28 July 2013

Zimbabwe: More to Election Than Meets the Eye

Photo: Union Africaine
Dr Nkosazana Dlamini Zuma


In less than 72 hours, six million Zimbabweans who are registered to vote will have an opportunity to exercise their democratic right to choose their leaders at various centres across the country.

It is commendable that all political parties have urged their supporters to shun violence and they have heeded the call.

President Robert Mugabe, Prime Minister Morgan Tsvangirai and Professor Welshman Ncube, who are the main presidential candidates, have all managed to hold their massive rallies in peace, presenting a different picture from the 2008 violent election.

However, the absence of violence alone should not fool anyone, especially the visitors who are in the country to observe the elections, into thinking that they are witnessing a democratic electoral process in motion.

There are lots of things that are wrong with this election as the playing field remains heavily skewed in favour of Zanu PF.

The role of the police and army in this election is suspicious considering the Service Chiefs' open allegiance to Mugabe. They have continued to play an intimidating role, especially in the communal lands.

The Zimbabwe Electoral Commission's preparedness to hold a credible poll is also in doubt after they bungled the special vote where only 29 000 people voted out of 69 000, after failing to get ballot papers in time.

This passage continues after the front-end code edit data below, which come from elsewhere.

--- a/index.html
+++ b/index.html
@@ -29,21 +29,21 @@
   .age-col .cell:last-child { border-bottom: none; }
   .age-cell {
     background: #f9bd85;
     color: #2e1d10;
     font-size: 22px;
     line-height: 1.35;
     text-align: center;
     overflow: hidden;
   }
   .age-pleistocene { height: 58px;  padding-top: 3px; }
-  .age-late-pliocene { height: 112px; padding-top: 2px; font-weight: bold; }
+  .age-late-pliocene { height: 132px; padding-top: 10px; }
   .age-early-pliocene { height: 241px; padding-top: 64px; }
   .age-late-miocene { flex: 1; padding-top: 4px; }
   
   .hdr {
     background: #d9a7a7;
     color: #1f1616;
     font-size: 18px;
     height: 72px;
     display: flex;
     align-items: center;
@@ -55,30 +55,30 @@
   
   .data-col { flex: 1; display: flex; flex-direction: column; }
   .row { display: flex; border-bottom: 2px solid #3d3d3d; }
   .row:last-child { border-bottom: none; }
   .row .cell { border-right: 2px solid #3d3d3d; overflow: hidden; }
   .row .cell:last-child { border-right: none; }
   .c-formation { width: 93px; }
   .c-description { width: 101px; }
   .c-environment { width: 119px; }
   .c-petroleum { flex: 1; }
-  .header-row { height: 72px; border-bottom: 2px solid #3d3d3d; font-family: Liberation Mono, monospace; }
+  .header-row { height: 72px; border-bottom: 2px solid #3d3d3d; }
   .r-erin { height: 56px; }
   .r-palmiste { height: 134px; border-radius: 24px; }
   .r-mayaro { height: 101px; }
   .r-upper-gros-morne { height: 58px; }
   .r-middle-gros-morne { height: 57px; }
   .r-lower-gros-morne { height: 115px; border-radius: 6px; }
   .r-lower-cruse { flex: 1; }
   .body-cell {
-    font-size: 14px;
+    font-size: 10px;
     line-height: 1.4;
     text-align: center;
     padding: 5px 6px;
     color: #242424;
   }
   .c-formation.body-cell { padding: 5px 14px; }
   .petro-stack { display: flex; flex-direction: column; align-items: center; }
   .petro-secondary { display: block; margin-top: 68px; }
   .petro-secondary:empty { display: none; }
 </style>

The State-owned media, which remains blatantly biased in favour of Zanu PF, has been beaming Mugabe's rallies live, while denying the same opportunity to his rivals.

In view of these and other contested matters, we therefore urge Sadc and African Union observers to look beyond the surface and study the electoral environment carefully.

They need to travel to remote areas and see for themselves the climate of fear that exists in Mashonaland provinces and other areas affected by political violence in the past.

The state of the voters roll, the way ballots will be secured and the credibility of the counting process all need to be evaluated before observers can make any statements endorsing the poll. Zimbabwe's voters have one thing clear in their minds; they do not want another disputed election outcome.